By analyzing existing cross correlation between E L Financial Corp and Alphabet Inc CDR, you can compare the effects of market volatilities on E L and Alphabet and check how they will diversify away market risk if combined in the same portfolio for a given time horizon. You can also utilize pair trading strategies of matching a long position in E L with a short position of Alphabet. Check out your portfolio center. Please also check ongoing floating volatility patterns of E L and Alphabet.
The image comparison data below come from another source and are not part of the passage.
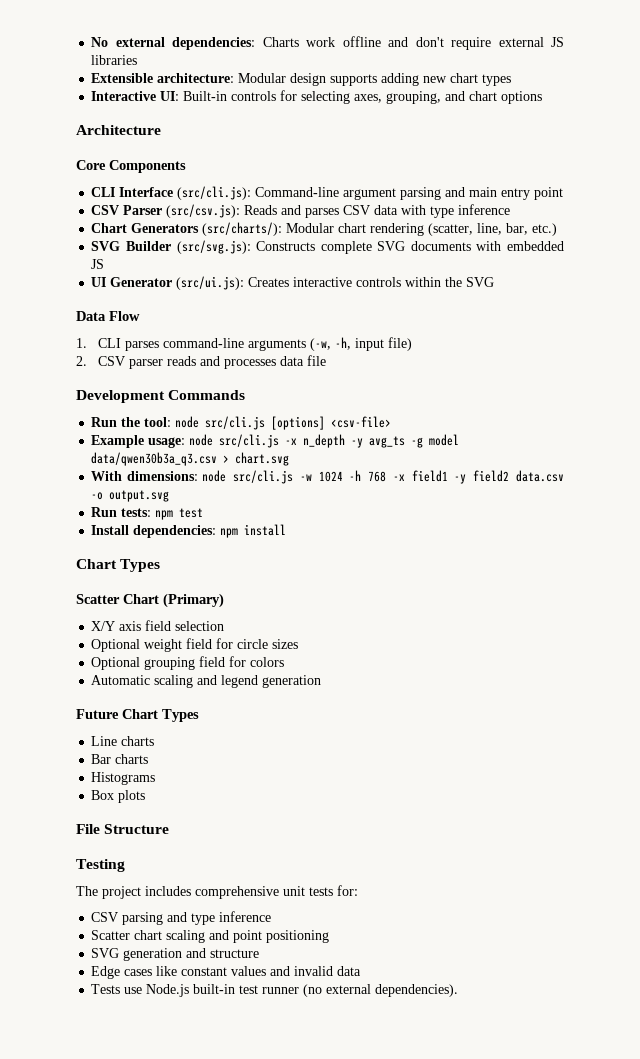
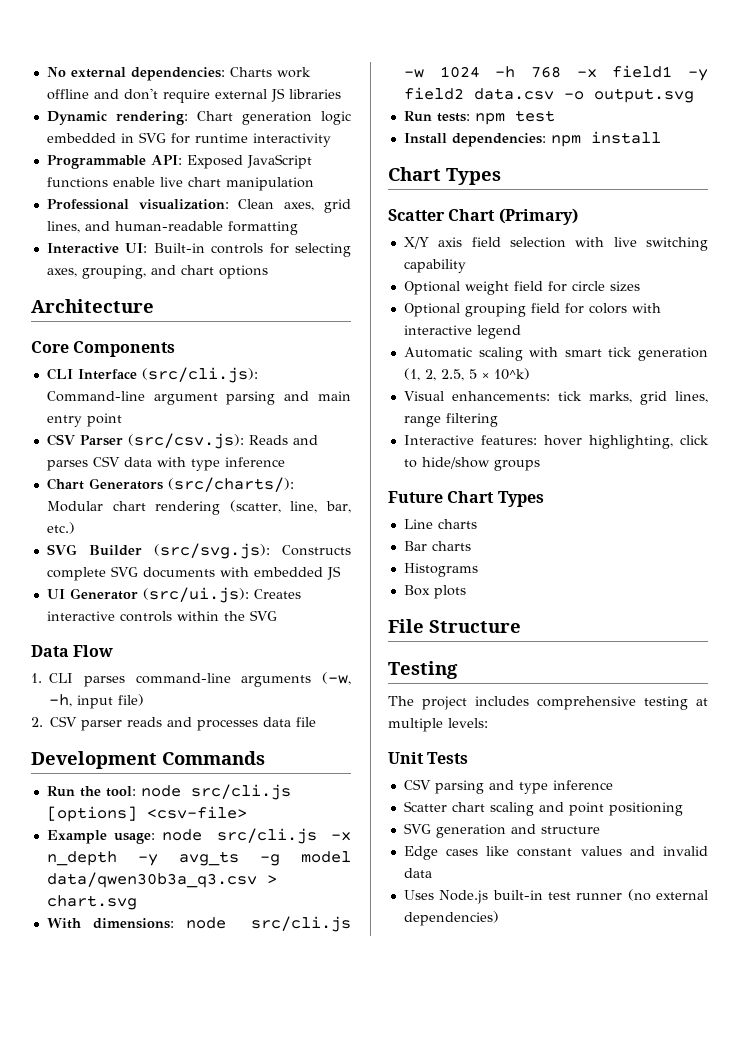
- Extensible architecture: Modular design supports adding new chart types
+ Dynamic rendering: Chart generation logic embedded in SVG for runtime interactivity
+ Programmable API: Exposed JavaScript functions enable live chart manipulation
+ Professional visualization: Clean axes, grid lines, and human-readable formatting
- X/Y axis field selection
+ X/Y axis field selection with live switching capability
- Optional grouping field for colors
+ Optional grouping field for colors with interactive legend
- Automatic scaling and legend generation
+ Automatic scaling with smart tick generation (1, 2, 2.5, 5 × 10^k)
+ Visual enhancements: tick marks, grid lines, range filtering
+ Interactive features: hover highlighting, click to hide/show groups
- The project includes comprehensive unit tests for:
+ The project includes comprehensive testing at multiple levels:
+ Unit Tests
- Tests use Node.js built-in test runner (no external dependencies).
+ Uses Node.js built-in test runner (no external dependencies)

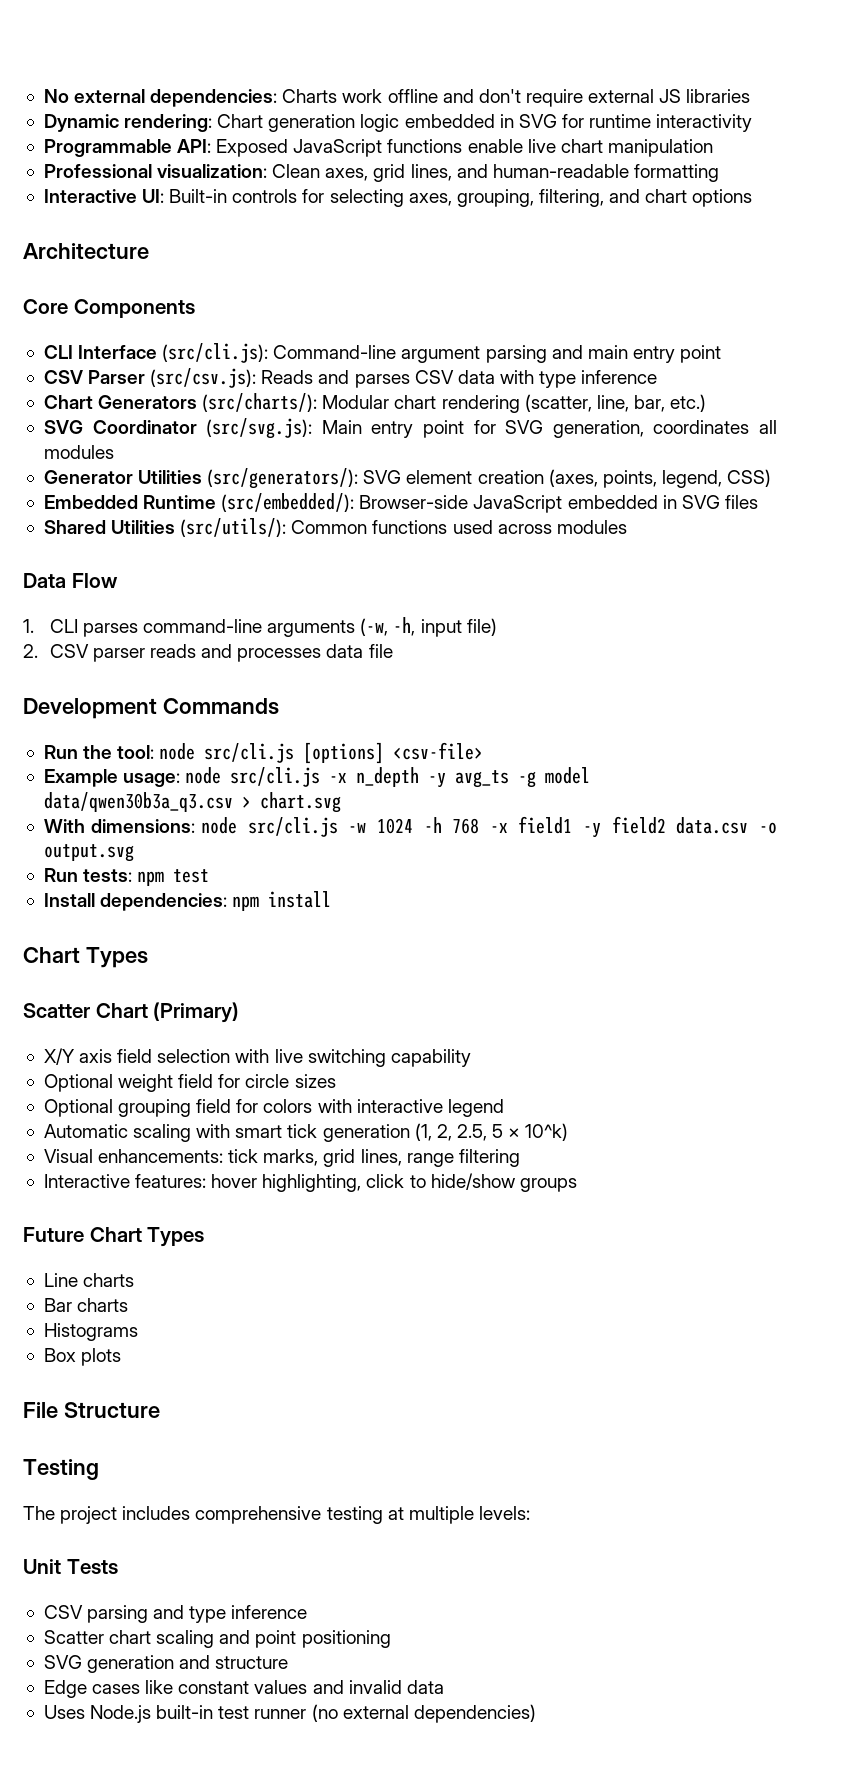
- Interactive UI: Built-in controls for selecting axes, grouping, and chart options
+ Interactive UI: Built-in controls for selecting axes, grouping, filtering, and chart options
- SVG Builder (src/svg.js): Constructs complete SVG documents with embedded JS
- UI Generator (src/ui.js): Creates interactive controls within the SVG
+ SVG Coordinator (src/svg.js): Main entry point for SVG generation, coordinates all modules
+ Generator Utilities (src/generators/): SVG element creation (axes, points, legend, CSS)
+ Embedded Runtime (src/embedded/): Browser-side JavaScript embedded in SVG files
+ Shared Utilities (src/utils/): Common functions used across modules

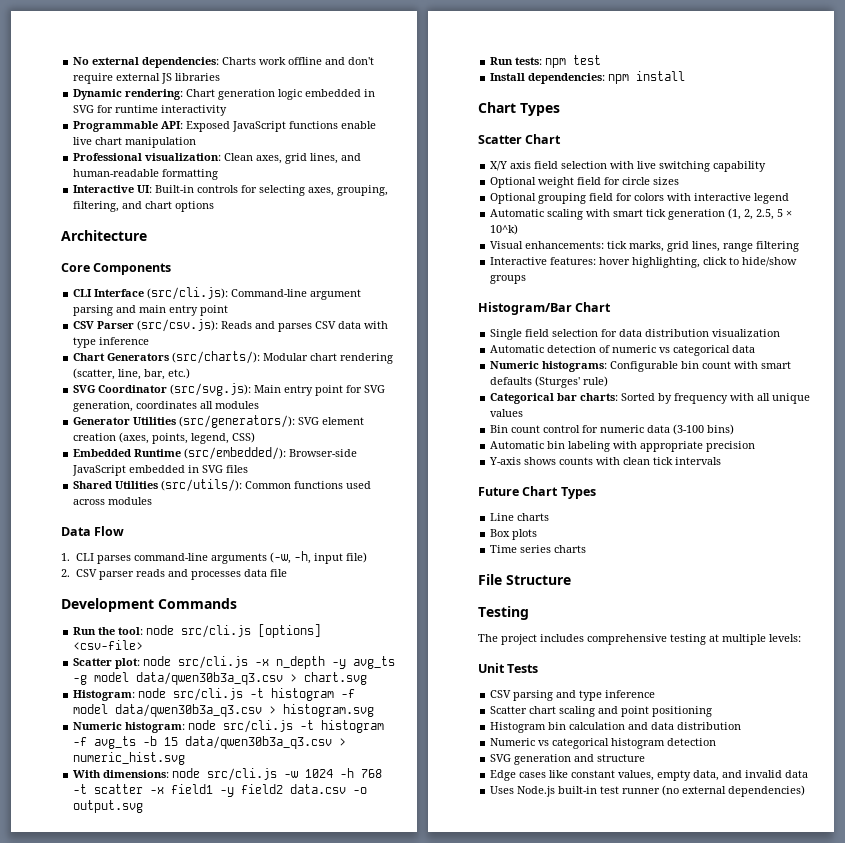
- Example usage: node src/cli.js -x n_depth -y avg_ts -g model data/qwen30b3a_q3.csv > chart.svg
+ Scatter plot: node src/cli.js -x n_depth -y avg_ts -g model data/qwen30b3a_q3.csv > chart.svg
+ Histogram: node src/cli.js -t histogram -f model data/qwen30b3a_q3.csv > histogram.svg
+ Numeric histogram: node src/cli.js -t histogram -f avg_ts -b 15 data/qwen30b3a_q3.csv > numeric_hist.svg
- With dimensions: node src/cli.js -w 1024 -h 768 -x field1 -y field2 data.csv -o output.svg
+ With dimensions: node src/cli.js -w 1024 -h 768 -t scatter -x field1 -y field2 data.csv -o output.svg
- Scatter Chart (Primary)
+ Scatter Chart
+ Histogram/Bar Chart
+ Single field selection for data distribution visualization
+ Automatic detection of numeric vs categorical data
+ Numeric histograms: Configurable bin count with smart defaults (Sturges' rule)
+ Categorical bar charts: Sorted by frequency with all unique values
+ Bin count control for numeric data (3-100 bins)
+ Automatic bin labeling with appropriate precision
+ Y-axis shows counts with clean tick intervals
- Bar charts
- Histograms
+ Time series charts
+ Histogram bin calculation and data distribution
+ Numeric vs categorical histogram detection
- Edge cases like constant values and invalid data
+ Edge cases like constant values, empty data, and invalid data

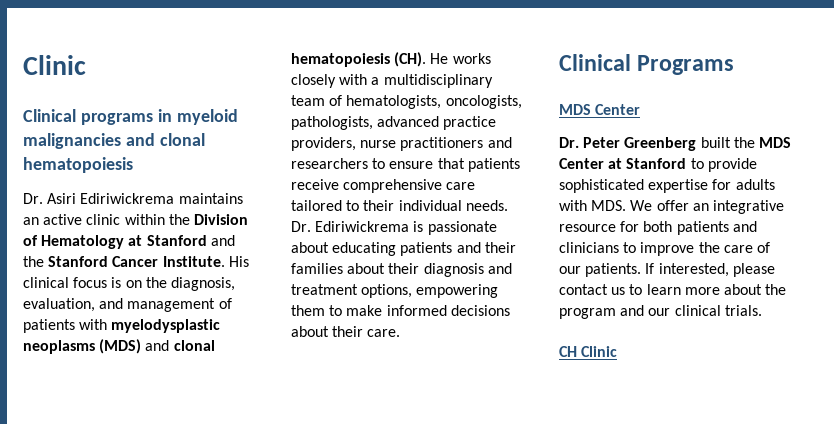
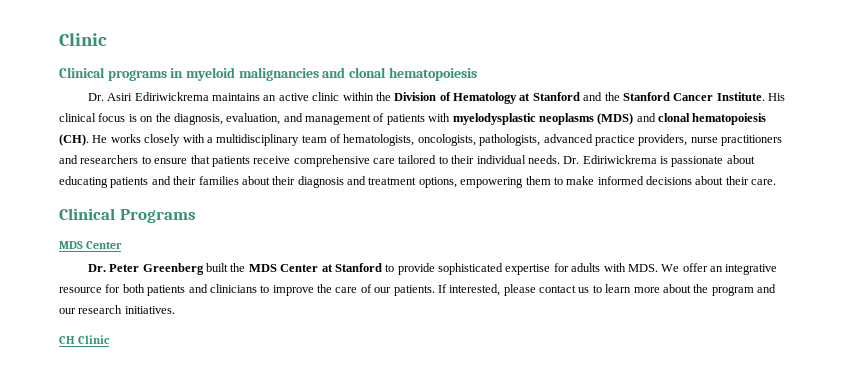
- If interested, please contact us to learn more about the program and our clinical trials.
+ If interested, please contact us to learn more about the program and our research initiatives.

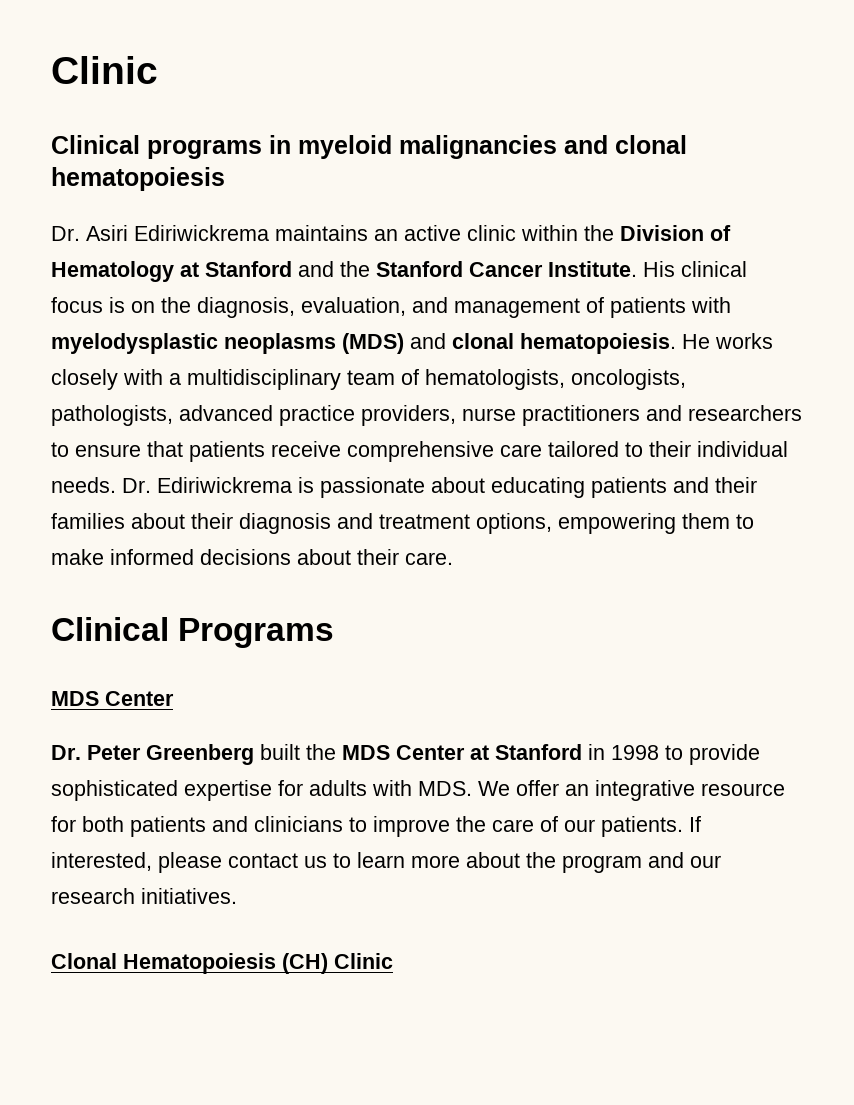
- His clinical focus is on the diagnosis, evaluation, and management of patients with myelodysplastic neoplasms (MDS) and clonal hematopoiesis (CH). He works closely with a multidisciplinary team of hematologists, oncologists, pathologists, advanced practice providers, nurse practitioners and researchers to ensure that patients receive comprehensive care tailored to their individual needs.
+ His clinical focus is on the diagnosis, evaluation, and management of patients with myelodysplastic neoplasms (MDS) and clonal hematopoiesis. He works closely with a multidisciplinary team of hematologists, oncologists, pathologists, advanced practice providers, nurse practitioners and researchers to ensure that patients receive comprehensive care tailored to their individual needs.
- Dr. Peter Greenberg built the MDS Center at Stanford to provide sophisticated expertise for adults with MDS. We offer an integrative resource for both patients and clinicians to improve the care of our patients.
+ Dr. Peter Greenberg built the MDS Center at Stanford in 1998 to provide sophisticated expertise for adults with MDS. We offer an integrative resource for both patients and clinicians to improve the care of our patients.
- CH Clinic
+ Clonal Hematopoiesis (CH) Clinic

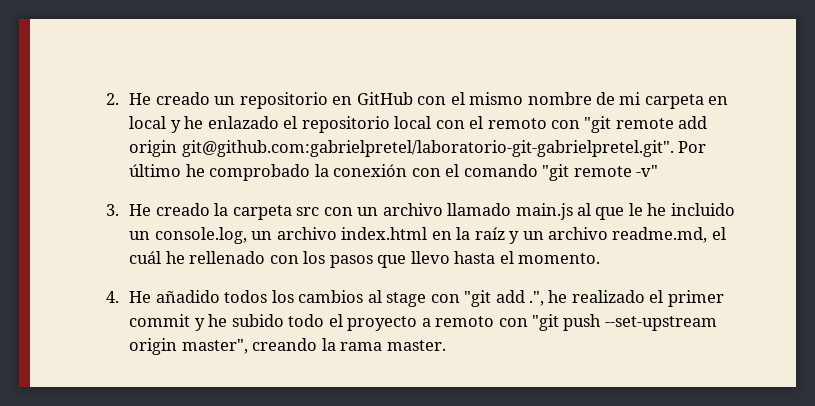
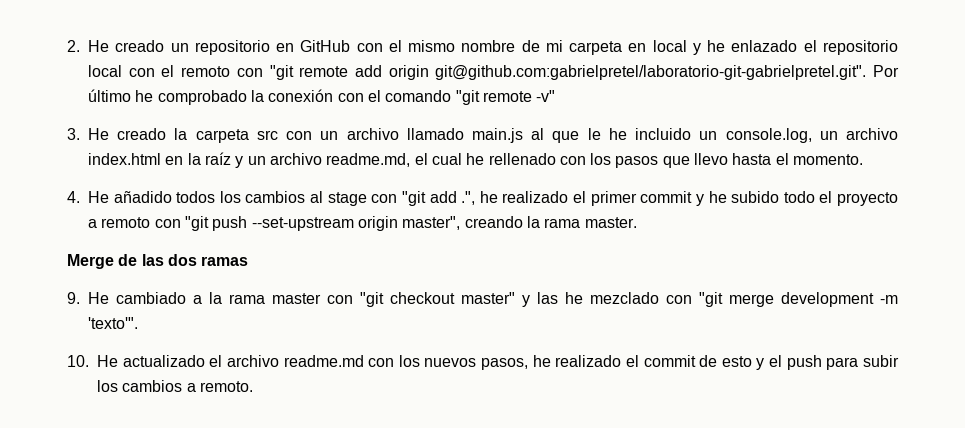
- 3. He creado la carpeta src con un archivo llamado main.js al que le he incluido un console.log, un archivo index.html en la raíz y un archivo readme.md, el cuál he rellenado con los pasos que llevo hasta el momento.
+ 3. He creado la carpeta src con un archivo llamado main.js al que le he incluido un console.log, un archivo index.html en la raíz y un archivo readme.md, el cual he rellenado con los pasos que llevo hasta el momento.
+ Merge de las dos ramas
+ 9. He cambiado a la rama master con "git checkout master" y las he mezclado con "git merge development -m 'texto'".
+ 10. He actualizado el archivo readme.md con los nuevos pasos, he realizado el commit de esto y el push para subir los cambios a remoto.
Diversification Opportunities for E L and Alphabet
Poor diversification
The 3 months correlation between ELF and Alphabet is 0.61. Overlapping area represents the amount of risk that can be diversified away by holding E L Financial Corp and Alphabet Inc CDR in the same portfolio, assuming nothing else is changed. The correlation between historical prices or returns on Alphabet CDR and E L is a relative statistical measure of the degree to which these equity instruments tend to move together. The correlation coefficient measures the extent to which returns on E L Financial Corp are associated (or correlated) with Alphabet. Values of the correlation coefficient range from -1 to +1, where. The correlation of zero (0) is possible when the price movement of Alphabet CDR has no effect on the direction of E L i.e., E L and Alphabet go up and down completely randomly.
Pair Corralation between E L and Alphabet
Assuming the 90 days trading horizon E L Financial Corp is expected to generate 0.88 times more return on investment than Alphabet. However, E L Financial Corp is 1.14 times less risky than Alphabet. It trades about 0.1 of its potential returns per unit of risk. Alphabet Inc CDR is currently generating about 0.08 per unit of risk. If you would invest 136,109 in E L Financial Corp on September 3, 2024 and sell it today you would earn a total of 11,391 from holding E L Financial Corp or generate 8.37% return on investment over 90 days.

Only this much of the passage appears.